The EFJ, which was represented in the different panels at the European News Media Forum, which took place from March 23-25 by the EFJ President Mogens Blicher Bjerregård, the EFJ General Secretary Ricardo Gutiérrez and the EFJ Director Renate Schroeder, emphasised the urgent need to:

  • Protect the economic, social and physical integrity in particular of freelance journalists, working on the front within an ever more precarious status. This should include Member States guaranteeing of social security schemes, training and collective bargaining for all journalists and media workers independent of their employment status;
  • Give financial support to freelancers, local media and digital start-ups, who have been hit most during the pandemic;
  • Increase national funding for public media;
  • Provide direct financial support for daily and weekly newsrooms (direct, emergency subsidies to fund newsroom jobs at commercial outlets committed to local coverage; deferred or no-interest business loans; tax credits on newsrooms staff wages; household tax credits for paid subscriptions to local news outlets; increased EU or government public-service advertising in local outlets…). Subsidies will be distributed by an independent body, taking into consideration objective criteria (safeguarding of jobs in the newsroom, demonstrated loss of advertising revenue, endangered independent local media…);
  • Set up EU and National News Innovation Funds to support new approaches to newsgathering, specifically at local or community level (EU Public Interest Media Endowment grants to support independent, community-based, investigative journalism and news start-ups, among other innovations (these funds could be sustained through a 2% tax on targeted online ads on online platforms).

The EFJ defined six recommendations:

  1. Member States (MS) should work on strengthening their social security schemes in order to ensure protection of journalists in case of unemployment, illness, and professional risks, independent of their employment status;
  2. Social security schemes should entail the right to paid holiday as job protection and benefits are not dependent on employment status.

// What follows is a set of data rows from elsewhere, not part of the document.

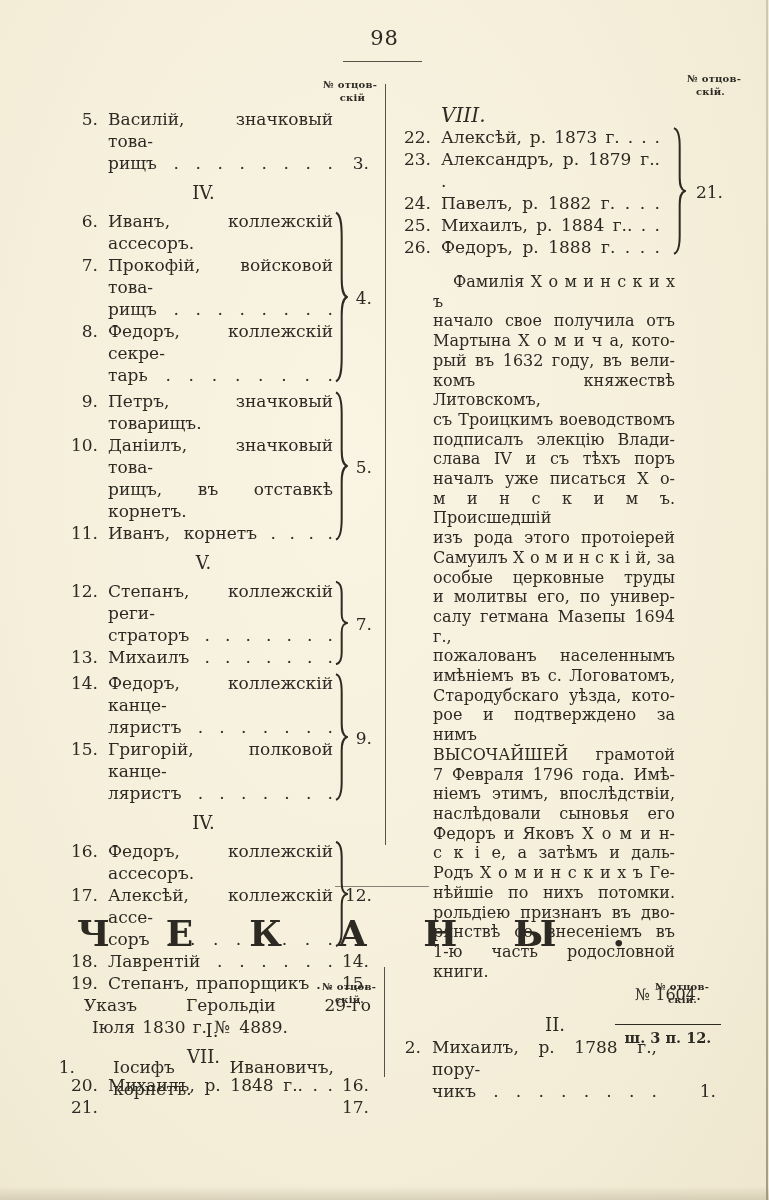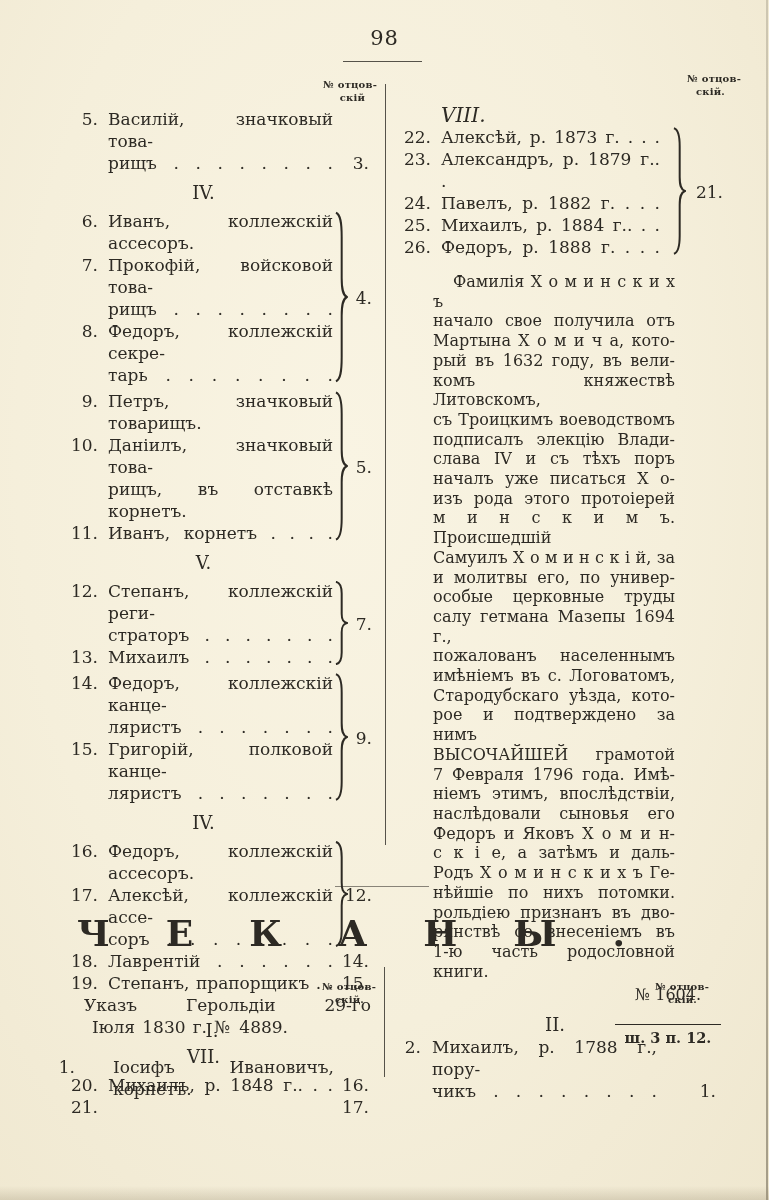"изъ рода этого протоіерей" div.pline { order: before "м и н с к" -> after "м и н с к" }
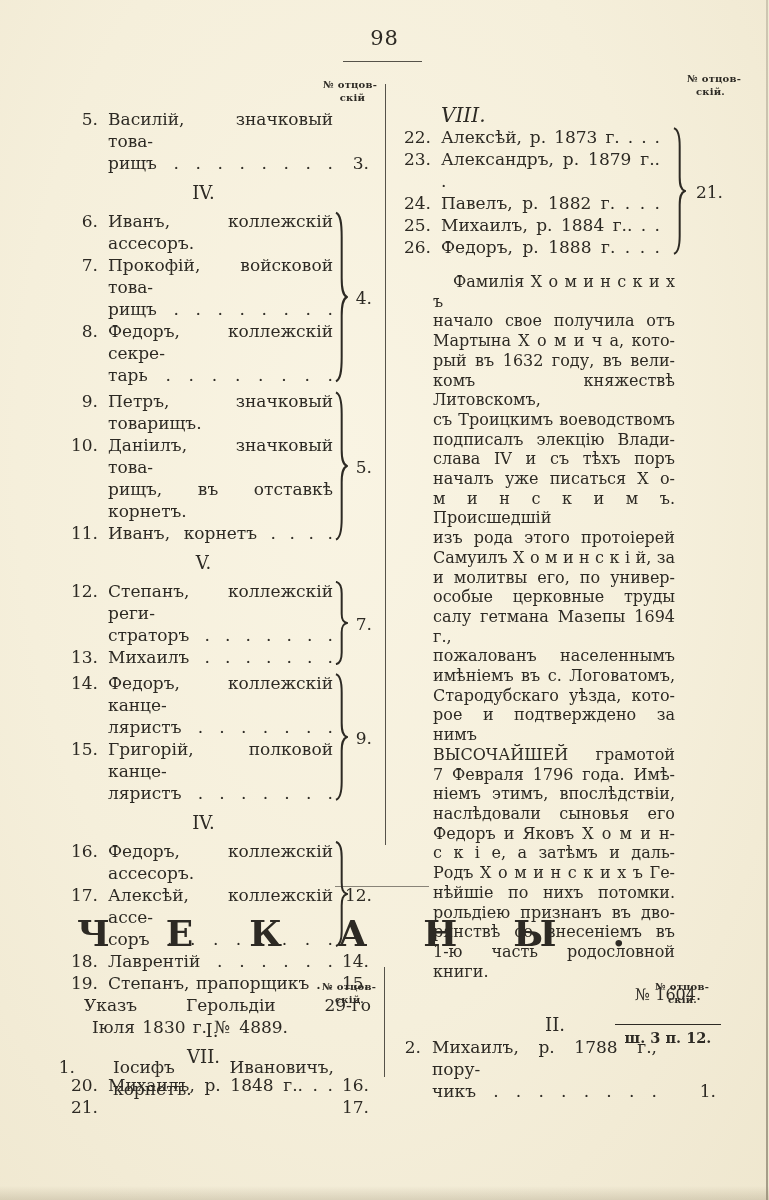"и молитвы его, по универ-" div.pline { order: before "особые церковные труды" -> after "особые церковные труды" }
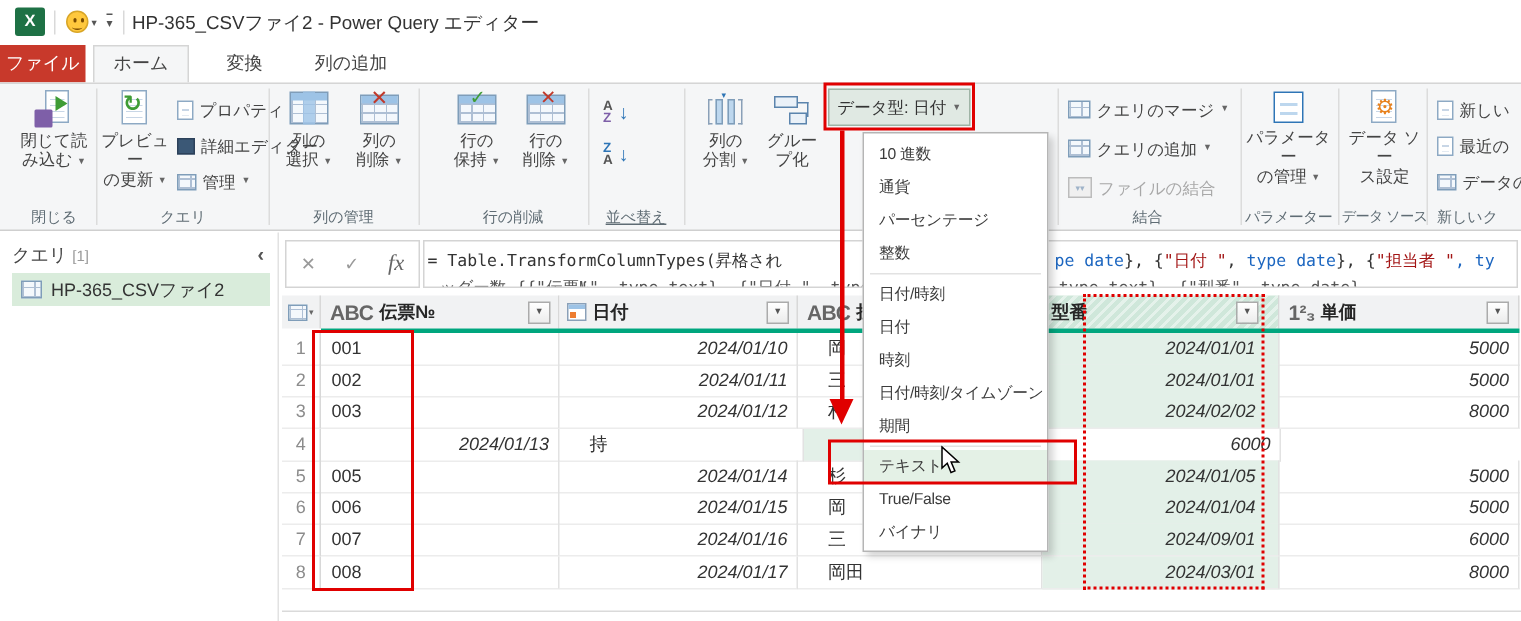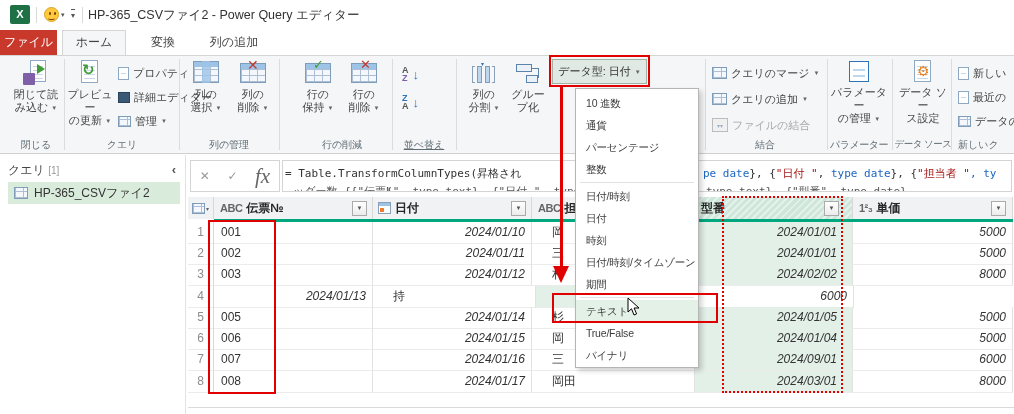"fx" .fxbox .fxi { font-size: 21px -> 15px }
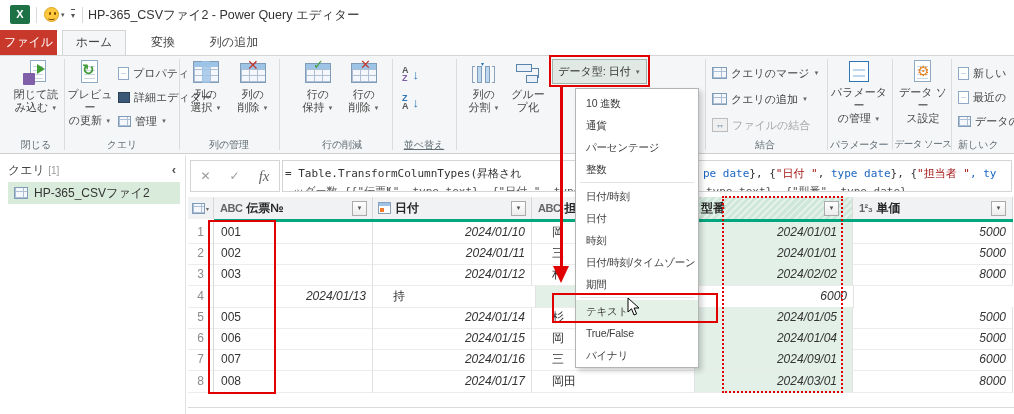"ABC" .typ { font-size: 11px -> 14px }
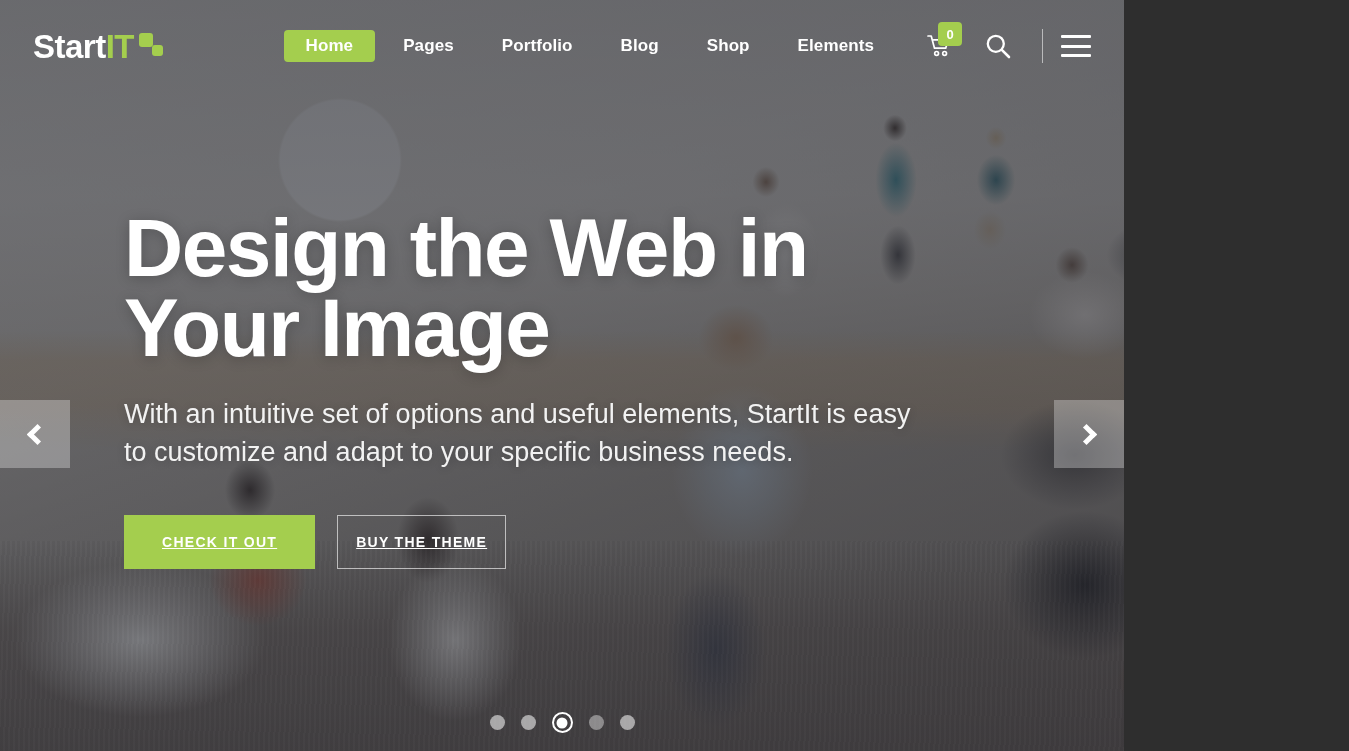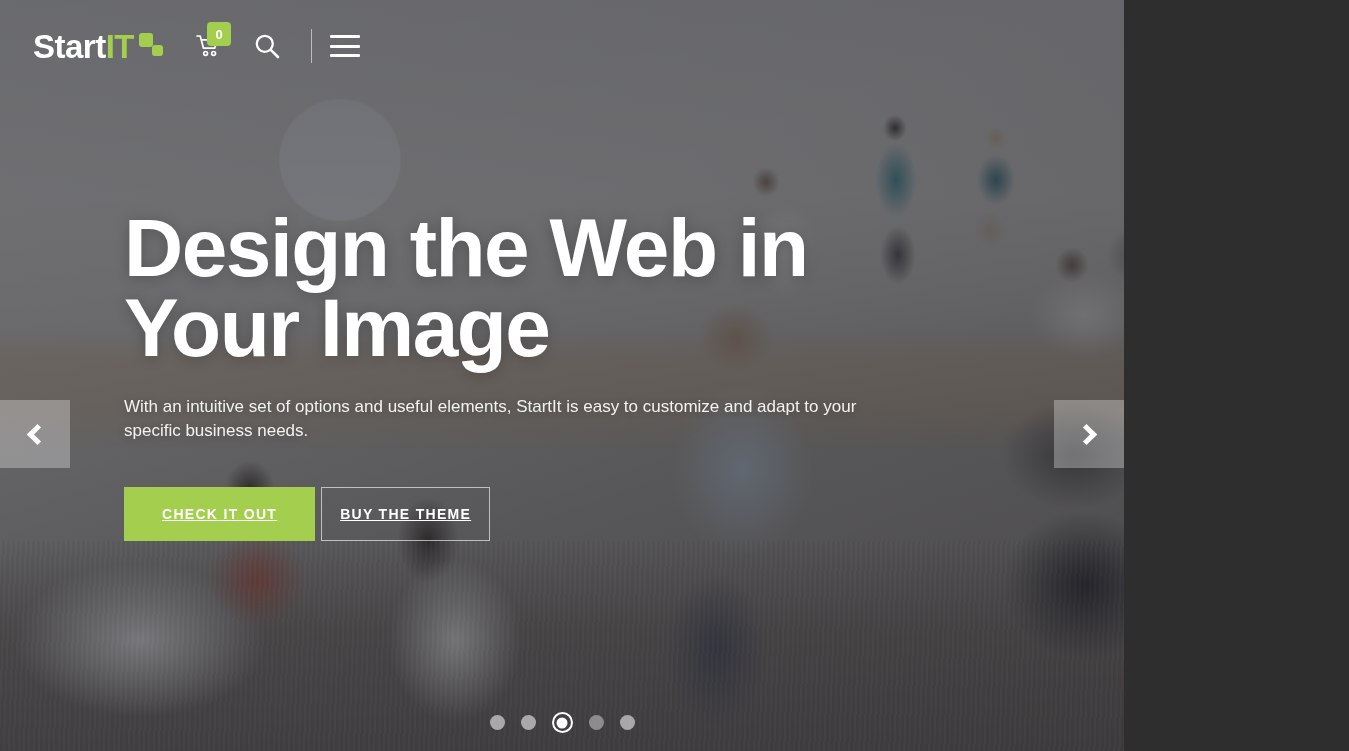"Home" nav.nav { html: none -> <nav> <a>Home</a> <a>Pages</a> <a>Portfolio</a> <a>Blog</a> <a>Shop</a> <a>Elements</a> </nav> }
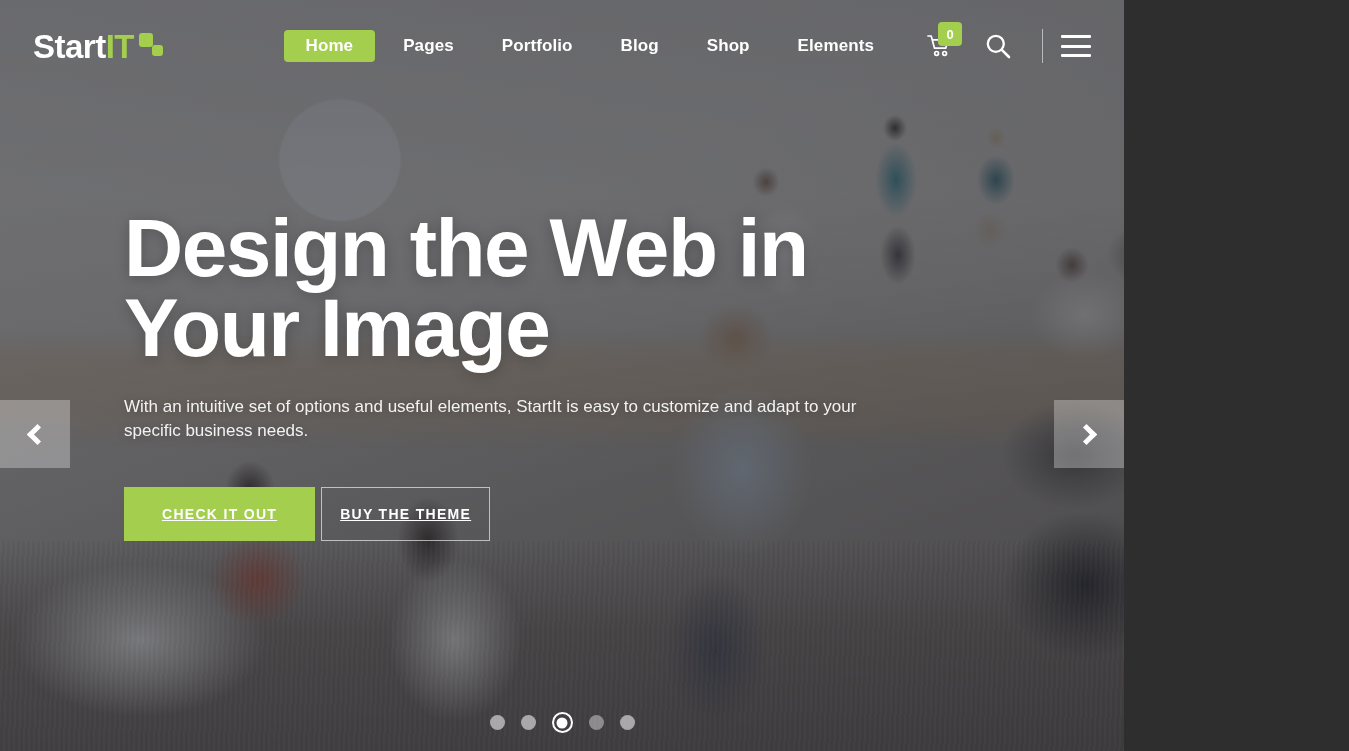"With an intuitive set of" .slide-sub { font-size: 17px -> 27px }
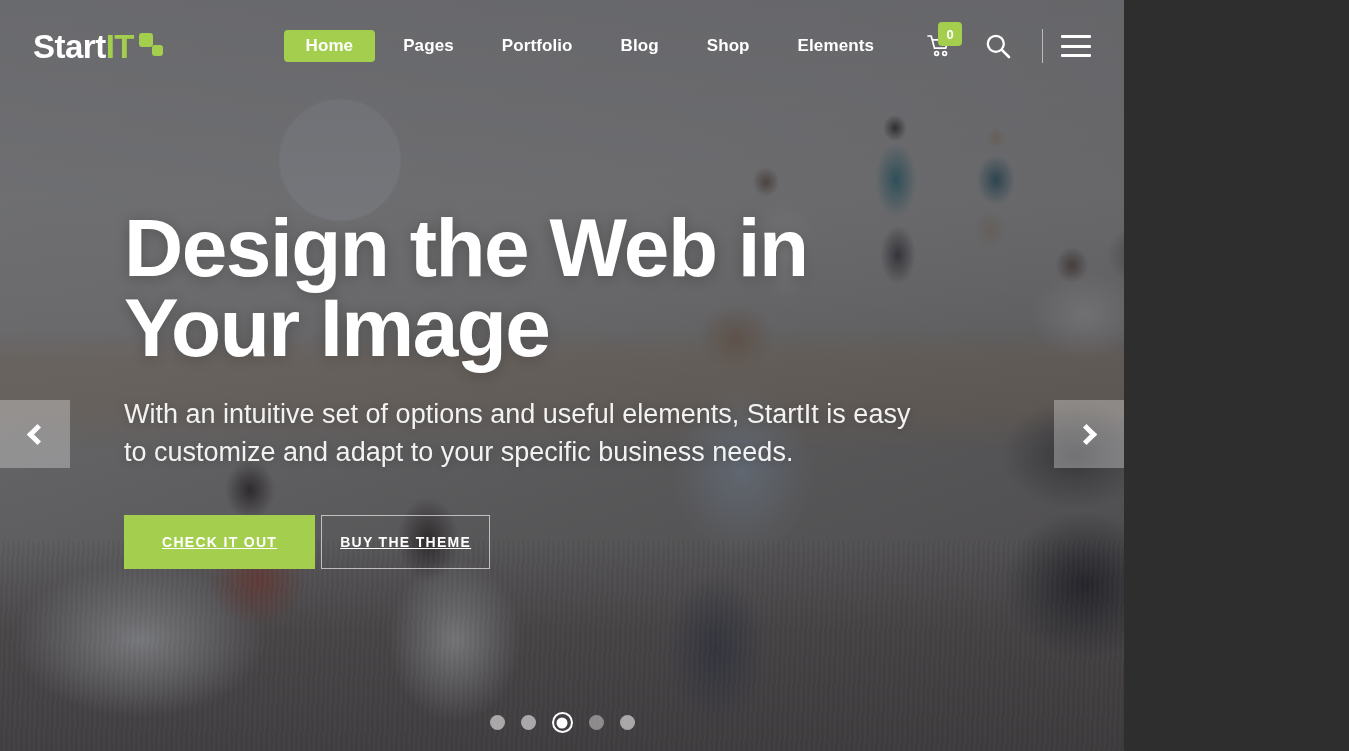"CHECK IT OUT" .slide-buttons { gap: 6px -> 22px }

Paid holiday is an important social right and going without breaks can threaten your health, in a time when mental health problems are on the rise;
  3. Member States should guarantee training on (digital) and physical and mental safety for all journalists independent of their employment status, and in particular for freelance journalists; training – if possible within university curricula should include new ways of financing journalistic work;
  4. MS should oblige employers to allow freelancers and self-employed journalists and media workers a written contract with fair terms and rates and fair remuneration from authors’ rights, prompt payment and equal treatment at work in terms of health and safety;
  5. The EU and MS should make collective bargaining for freelancers and self-employed workers possible and prevent EU competition law to stand in the way, see ongoing public Consultation (
  6. Any support mechanism should be user-friendly, not bureaucratic, transparent and reflecting the specific, often precarious framework freelancers work in. Solidarity funds should support at arms’ length innovative stories to be produced by (freelance) journalists.

The Forum and the Recommendation are part of a broader set of actions to address the threats to media freedom and pluralism in the EU,  and to journalists in particular, together with an initiative to curb the abusive use of lawsuits against public participation (SLAPPs). This is also linked to the Action Plan to support recovery and transformation of the media and audiovisual sectors in the EU.